Gh0st RAT olarak bilinen uzaktan erişim trojanının, Çince konuşan Windows kullanıcılarını hedef alan bir drive-by indirme planının parçası olarak Gh0stGambit adlı “kaçamaklı bir dropper” tarafından dağıtıldığı gözlemlendi.
Bu enfeksiyonlar sahte bir web sitesinden (“chrome-web”) kaynaklanmaktadır.[.]com”) adlı kötü amaçlı yükleyici paketlerinin Google’ın Chrome tarayıcısı gibi görünmesi, web üzerinde yazılım arayan kullanıcıların hedef alındığını gösteriyor.
Gh0st RAT, 2008’den beri yaygın olarak gözlemlenen ve yıllar içinde başta Çin bağlantılı siber casusluk grupları tarafından düzenlenen kampanyalarda farklı varyantlar halinde ortaya çıkan uzun süredir var olan bir kötü amaçlı yazılımdır.
Truva atının bazı versiyonları daha önce de zayıf güvenlikli MS SQL sunucu örneklerine sızarak, bunu Gizli açık kaynaklı rootkit’i kurmak için bir kanal olarak kullanarak konuşlandırılmıştı.
Siber güvenlik firması eSentire’a göre, keşfetti Son faaliyette, Çince konuşan kullanıcıları hedeflemenin “kötü amaçlı yazılımın veri hırsızlığı ve savunma kaçınması için hedeflediği Çince web tuzakları ve Çince uygulamalarının kullanılmasına” dayandığı belirtildi.
Sahte web sitesinden indirilen MSI yükleyicisi iki dosya içeriyor, biri meşru Chrome kurulum yürütülebilir dosyası, diğeri ise kötü amaçlı bir yükleyici (“WindowsProgram.msi”). İkincisi, Gh0stGambit’i yüklemekten sorumlu kabuk kodunu başlatmak için kullanılıyor.
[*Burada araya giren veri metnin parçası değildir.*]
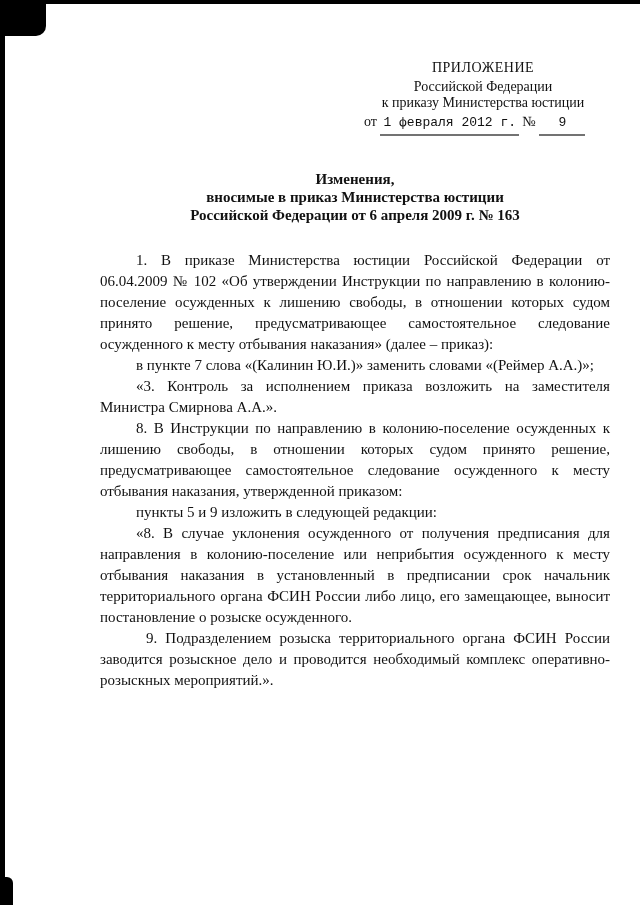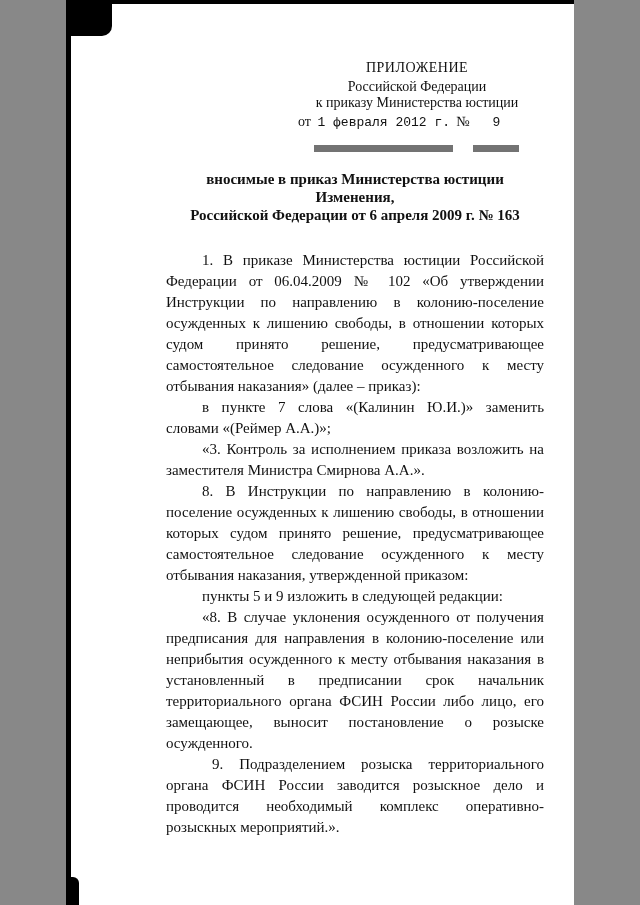"ПРИЛОЖЕНИЕ" .page { width: 508px -> 640px }
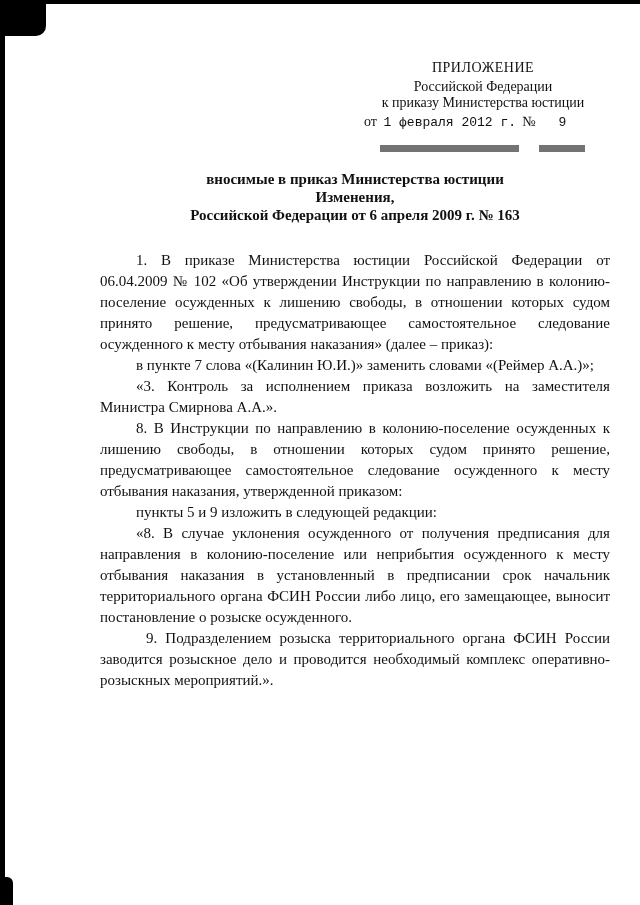"1 февраля 2012 г." .fill { border-bottom: 7px solid #737373 -> 2px solid #737373; padding: 0 3px 14px 3px -> 0 3px 3px 3px }
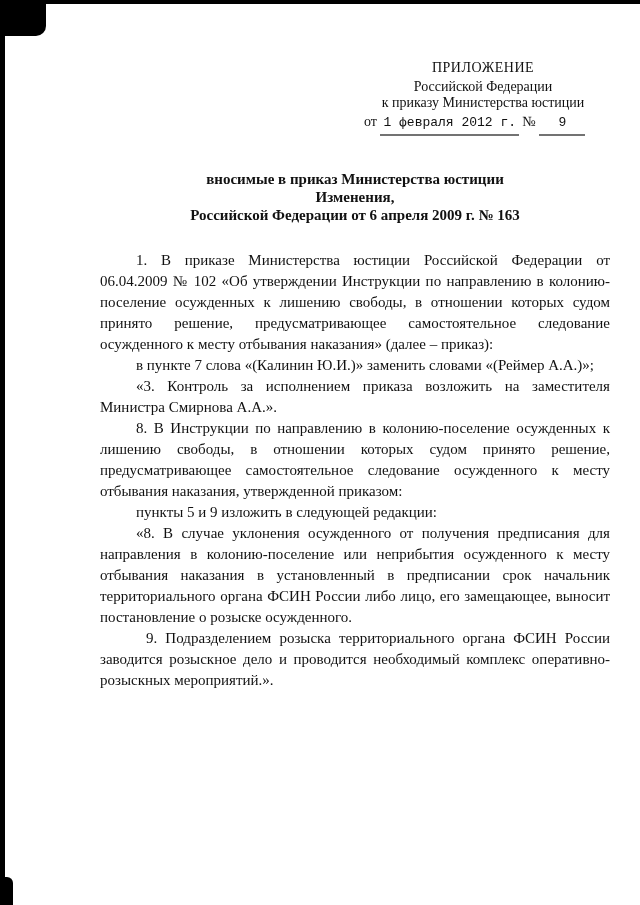"вносимые в приказ Министерства юстиции" div { order: before "Изменения," -> after "Изменения," }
Dropper, Gh0st RAT’ı almak için bir komuta ve kontrol (C2) sunucusuyla bağlantı kurmadan önce güvenlik yazılımlarının (örneğin, 360 Safe Guard ve Microsoft Defender Antivirus) varlığını kontrol eder.
eSentire, “Gh0st RAT, C++ dilinde yazılmıştır ve işlemleri sonlandırma, dosyaları kaldırma, ses ve ekran görüntüsü yakalama, uzaktan komut çalıştırma, tuş kaydı tutma, veri sızdırma, rootkit yetenekleri aracılığıyla kayıt defterini, dosyaları ve dizinleri gizleme ve daha birçok özelliği bünyesinde barındırmaktadır” dedi.
Ayrıca Mimikatz’ı devre dışı bırakabilir, tehlikeye atılan ana bilgisayarlarda RDP’yi etkinleştirebilir, Tencent QQ ile ilişkili hesap tanımlayıcılarına erişebilir, Windows olay günlüklerini temizleyebilir ve 360 Secure Browser, QQ Browser ve Sogou Explorer’dan verileri silebilir.
Kanadalı şirket, eser paylaşımlarının AhnLab Güvenlik İstihbarat Merkezi (ASEC) tarafından HiddenGh0st takma adıyla takip edilen bir Gh0st RAT varyantıyla örtüştüğünü söyledi.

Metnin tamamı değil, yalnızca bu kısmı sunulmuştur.